NEW YORK (GenomeWeb) – Following a name change and rebranding last month, University of California, Santa Cruz spinout Ontera plans to develop its solid-state nanopore technology for near-term applications in agriculture.
The company, formerly called Two Pore Guys, still aims to bring a nanopore instrument to market and said that its collaborations with corporate and not-for-profit partners will continue. The firm also announced last month that its lead investor, Khosla Ventures, exercised its final warrant for $7.5 million.

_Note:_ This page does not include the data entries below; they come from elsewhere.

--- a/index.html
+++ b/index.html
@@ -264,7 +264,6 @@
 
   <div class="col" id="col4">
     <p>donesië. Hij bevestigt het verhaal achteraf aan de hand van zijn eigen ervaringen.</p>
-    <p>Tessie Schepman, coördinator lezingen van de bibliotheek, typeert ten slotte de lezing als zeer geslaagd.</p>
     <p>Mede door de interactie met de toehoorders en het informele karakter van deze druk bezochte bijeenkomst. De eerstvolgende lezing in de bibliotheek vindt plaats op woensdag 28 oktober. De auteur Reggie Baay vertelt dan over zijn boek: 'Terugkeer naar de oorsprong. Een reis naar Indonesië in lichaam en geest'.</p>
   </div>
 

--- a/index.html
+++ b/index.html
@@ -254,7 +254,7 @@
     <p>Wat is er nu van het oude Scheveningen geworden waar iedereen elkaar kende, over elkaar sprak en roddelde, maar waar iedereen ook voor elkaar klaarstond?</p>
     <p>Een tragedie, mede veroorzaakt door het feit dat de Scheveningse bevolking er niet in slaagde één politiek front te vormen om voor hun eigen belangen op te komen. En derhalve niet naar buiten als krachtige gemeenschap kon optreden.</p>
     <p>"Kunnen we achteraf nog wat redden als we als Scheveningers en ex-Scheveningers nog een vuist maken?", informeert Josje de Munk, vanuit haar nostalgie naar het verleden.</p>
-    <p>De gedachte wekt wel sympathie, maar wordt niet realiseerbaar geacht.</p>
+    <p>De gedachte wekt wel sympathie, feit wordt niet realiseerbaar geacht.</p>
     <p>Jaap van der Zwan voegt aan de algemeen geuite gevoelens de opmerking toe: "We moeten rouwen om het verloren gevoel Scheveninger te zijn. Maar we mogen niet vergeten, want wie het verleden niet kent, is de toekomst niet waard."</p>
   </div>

"It's the next evolution of the company," said Murielle Thinard-McLane, who joined the firm as CEO in February. "The company is nanopore sensor based, but were not only using two pore technology but also single-pore technology in our platform," she said, suggesting it had simply outgrown the old name, derived from a nickname for the research group that developed the firm's double nanopore technology.
Along with a new name, Ontera has a new focus: releasing its first instrument, for several use cases in the global ag-bio market, which the firm values at $5 trillion.

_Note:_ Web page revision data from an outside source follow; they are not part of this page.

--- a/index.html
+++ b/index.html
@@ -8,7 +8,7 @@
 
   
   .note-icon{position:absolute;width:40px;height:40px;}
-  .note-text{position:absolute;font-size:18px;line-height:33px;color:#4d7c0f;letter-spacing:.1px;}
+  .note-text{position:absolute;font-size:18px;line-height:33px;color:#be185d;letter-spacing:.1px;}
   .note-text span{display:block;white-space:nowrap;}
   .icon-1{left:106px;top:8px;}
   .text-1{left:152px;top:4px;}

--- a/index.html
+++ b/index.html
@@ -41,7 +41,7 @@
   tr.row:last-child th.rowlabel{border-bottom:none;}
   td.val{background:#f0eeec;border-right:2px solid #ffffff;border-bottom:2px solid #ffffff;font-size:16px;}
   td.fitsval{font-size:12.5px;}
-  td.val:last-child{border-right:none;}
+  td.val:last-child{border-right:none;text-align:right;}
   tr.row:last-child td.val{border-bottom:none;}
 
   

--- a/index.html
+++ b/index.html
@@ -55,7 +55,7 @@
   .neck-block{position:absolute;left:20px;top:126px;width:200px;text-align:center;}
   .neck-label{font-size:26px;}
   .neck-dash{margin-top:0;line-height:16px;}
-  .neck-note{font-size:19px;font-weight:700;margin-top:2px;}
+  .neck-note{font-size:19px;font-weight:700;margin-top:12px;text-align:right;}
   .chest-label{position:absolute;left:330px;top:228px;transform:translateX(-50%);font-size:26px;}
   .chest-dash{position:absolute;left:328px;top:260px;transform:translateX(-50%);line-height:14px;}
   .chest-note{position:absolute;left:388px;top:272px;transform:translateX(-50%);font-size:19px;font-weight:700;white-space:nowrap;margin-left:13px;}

With increased pressure from climate change and population growth, agriculture has "unaddressed needs" Ontera can help with, Thinard-McLane said. "It's going to be extremely important to help curb increasing pathogen resistance. We see ourselves as owning a pretty key technology for that," she said.
The firm aims to provide agronomists with instruments and assays to test for the presence of pathogens and their resistance to pesticides.

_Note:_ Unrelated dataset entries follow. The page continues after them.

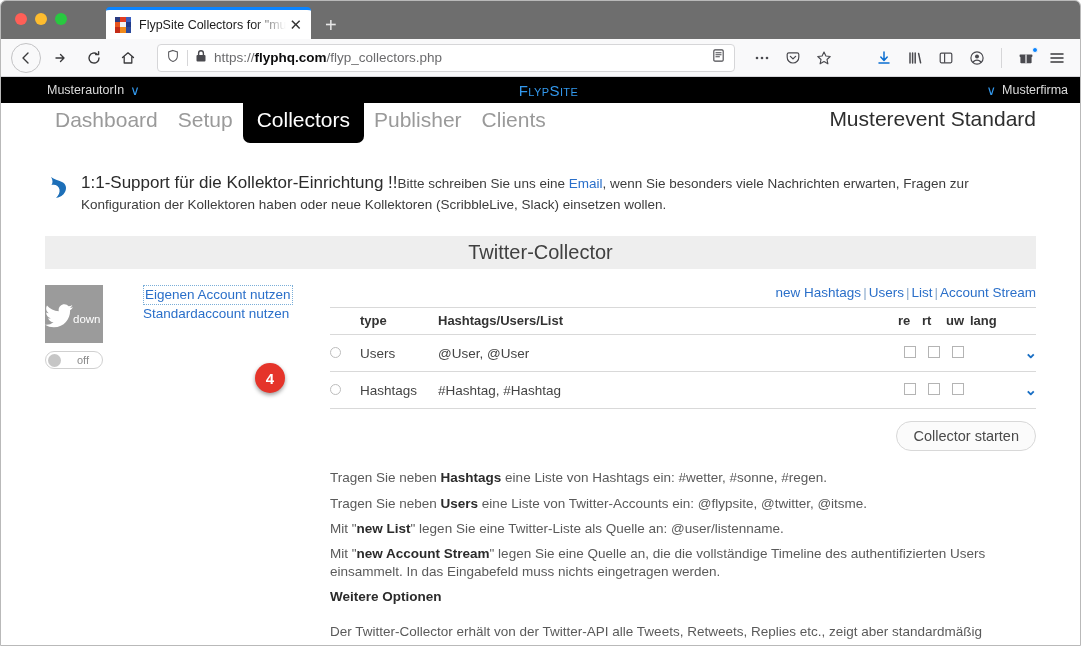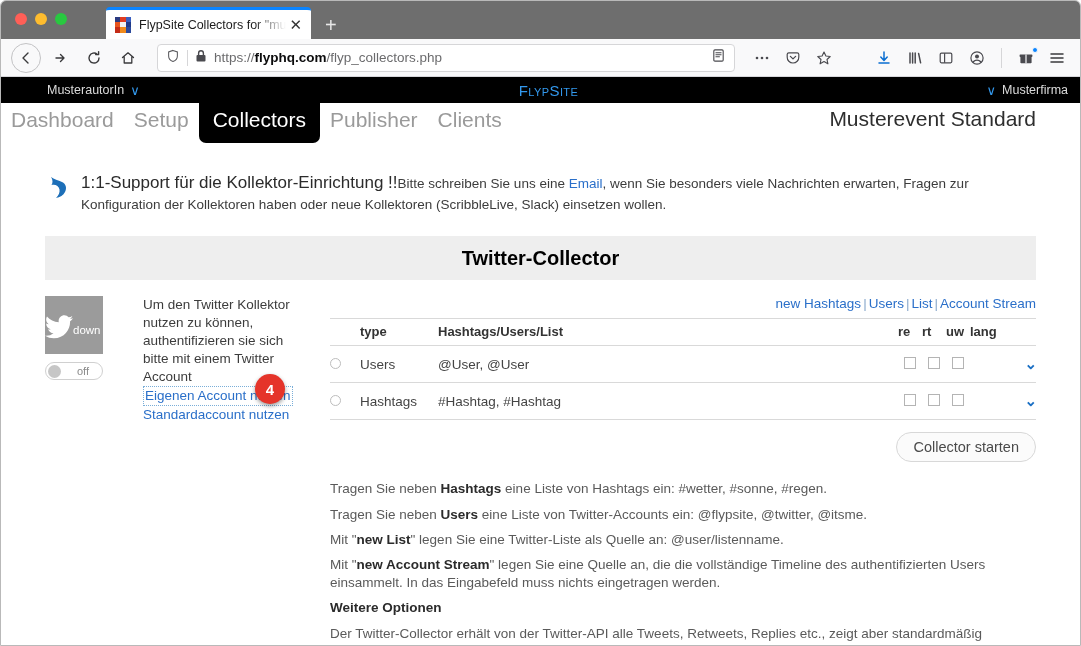--- a/index.html
+++ b/index.html
@@ -159,6 +159,7 @@
     height: 50px;
     display: flex;
     align-items: flex-start;
+    padding-left: 44px;
     padding-right: 44px;
     position: relative;
   }

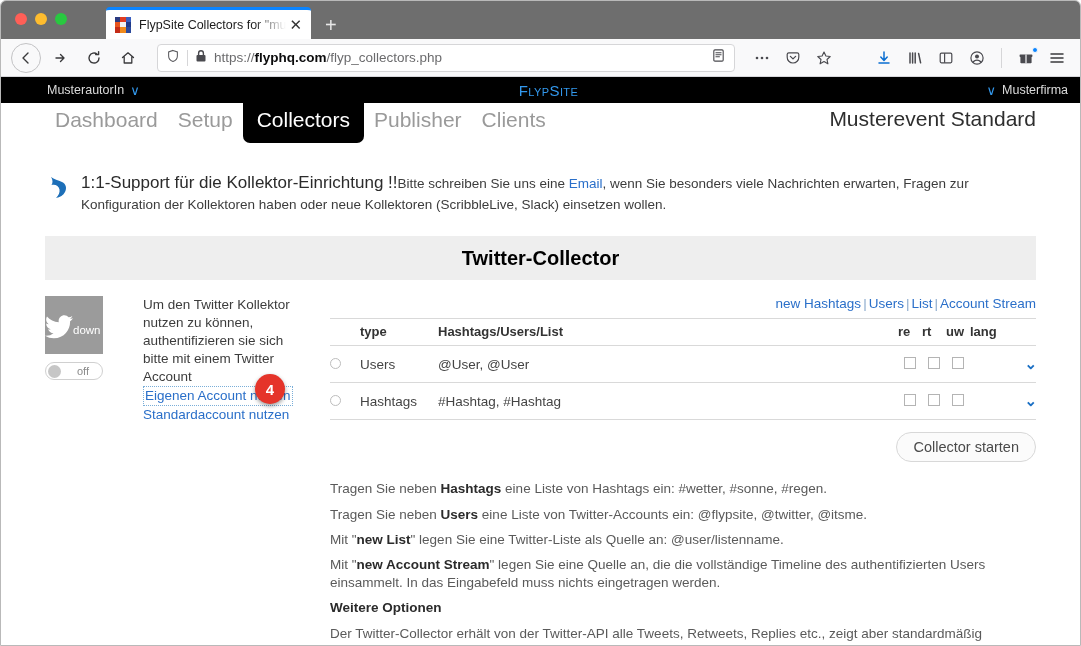--- a/index.html
+++ b/index.html
@@ -197,11 +197,10 @@
   .section-title {
     margin: 22px 44px 0 44px;
     background: #eeeeee;
-    height: 44px;
+    height: 33px;
     display: flex; align-items: center; justify-content: center;
     font-size: 20px;
-    color: #000000;
-    font-weight: bold;
+    color: #404040;
   }
 
   .collector {

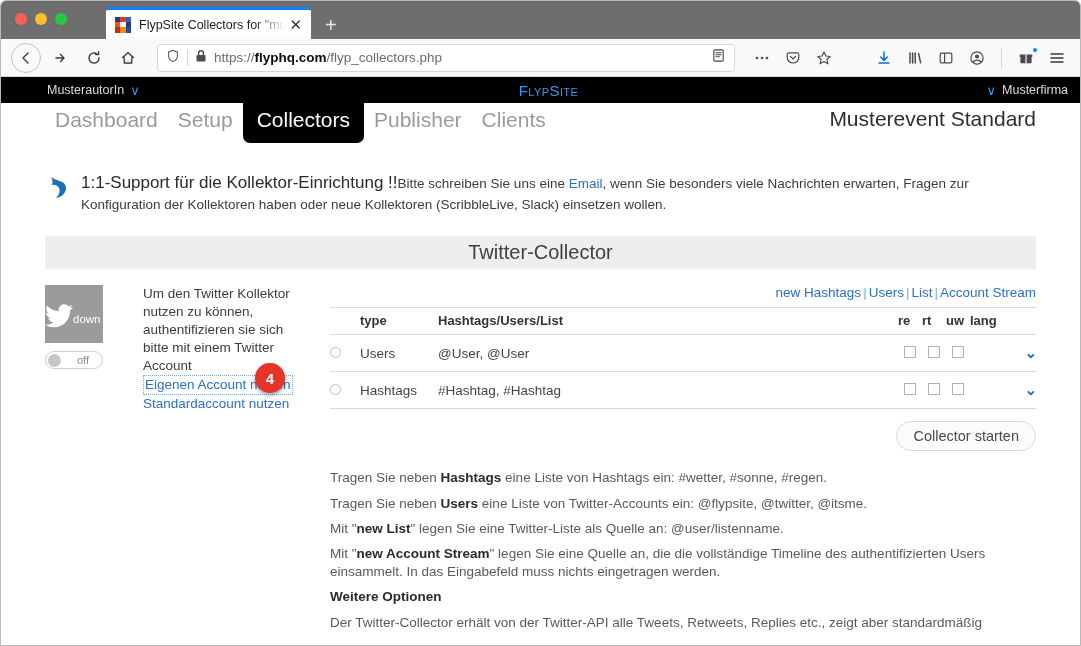--- a/index.html
+++ b/index.html
@@ -509,7 +509,6 @@
       </div>
 
       <div class="col-mid">
-        <p>Um den Twitter Kollektor nutzen zu können, authentifizieren sie sich bitte mit einem Twitter Account</p>
         <div class="links">
           <a href="#" class="focused">Eigenen Account nutzen</a>
           <a href="#">Standardaccount nutzen</a>

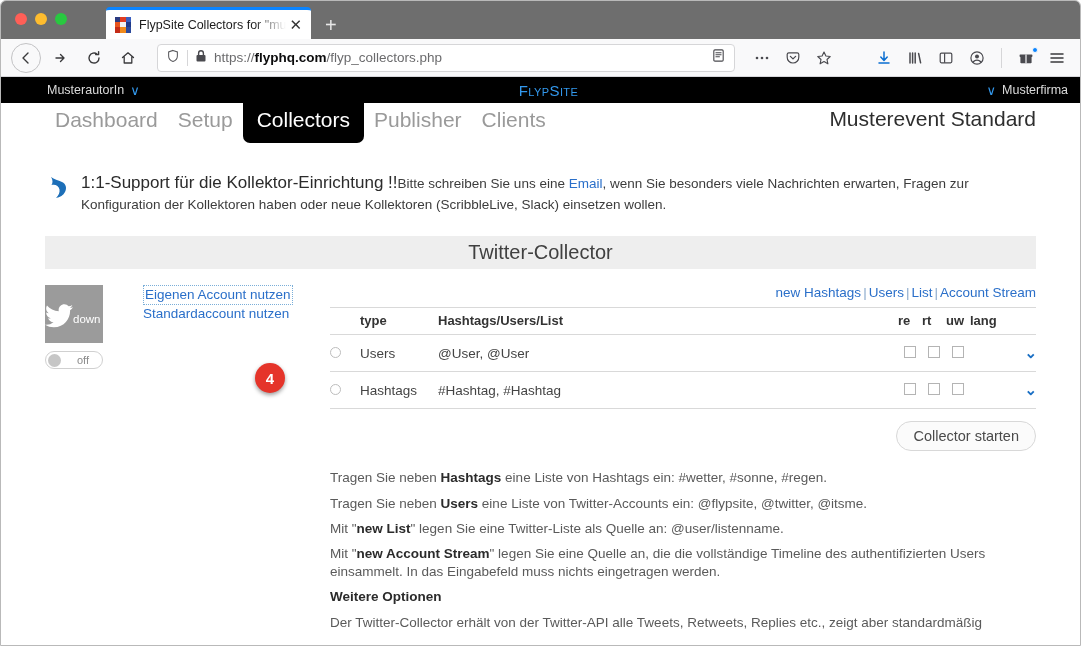--- a/index.html
+++ b/index.html
@@ -319,7 +319,7 @@
   .helptext { padding: 18px 0 0 0; }
   .helptext p { margin: 0 0 7px 0; font-size: 13.5px; color:#5a5a5a; line-height:1.35; }
   .helptext b { color:#2b2b2b; }
-  .helptext .opt-h { color:#2b2b2b; font-weight:700; margin-bottom: 7px; }
+  .helptext .opt-h { color:#2b2b2b; font-weight:700; margin-bottom: 16px; }
 </style>
 </head>
 <body>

"To date, when there is pathogen in the fields, you spray with as many things as you can to try and control it," Thinard-McLane explained. "You may do testing, but when you do, you send the sample to a central lab to inform yourself after the fact, to leverage for the next season. It's not information you can use right away."
Ontera has several partnerships with large crop science companies, she said, that are developing seeds and crop protections; however, she declined to disclose information about them. She said the partnerships are centered around particular use cases, adding that some utilize well-known assays and others proprietary assays.
In 2017, Monsanto signed a deal with the firm to evaluate its technology for agricultural applications. Monsanto has since been acquired by Bayer and Thinard-McLane said the collaboration would continue under the Ontera banner.
Ontera is hoping to bring SAM, its portable, single-pore, multiplex analyzer, to market in March 2020. Along with a new focus on agriculture, the company has a new approach to assay development: whereas Two Pore Guys previously relied on outside groups to develop assays for its platform, Ontera is now developing assays with its partners in the ag-bio market that will focus on a particular crop, a particular pest, and particular resistance genes.
"It's about testing for a hypothesis," Thinard-McLane said. "How much of that pathogen is present? Is it resistant to something?"
In the meantime, partnerships with the Bill and Melinda Gates Foundation, to develop testing for tuberculosis, and with the University of California, San Francisco, on liquid biopsy, remain ongoing. Thinard-McLane said the liquid biopsy project has begun the process of getting IRB approval and has started obtaining clinical samples.
"We will continue to work on the same platform for human use cases in infectious disease, but with human diagnostics, it's a longer process to get to approval and implementation; as such, we're going to be there a bit later," she said, adding that the firm is in active discussion with other potential partners, whom she declined to disclose, about collaborations on testing human samples.
Looking even further ahead, the firm has advanced its two-pore technology "a little bit," but it remains research-oriented, Thinard-McLane said. "We can do genome mapping and structural variants. We cannot do sequencing," she said. The firm is not actively working on developing that technology for sequencing but is open to partnering on that.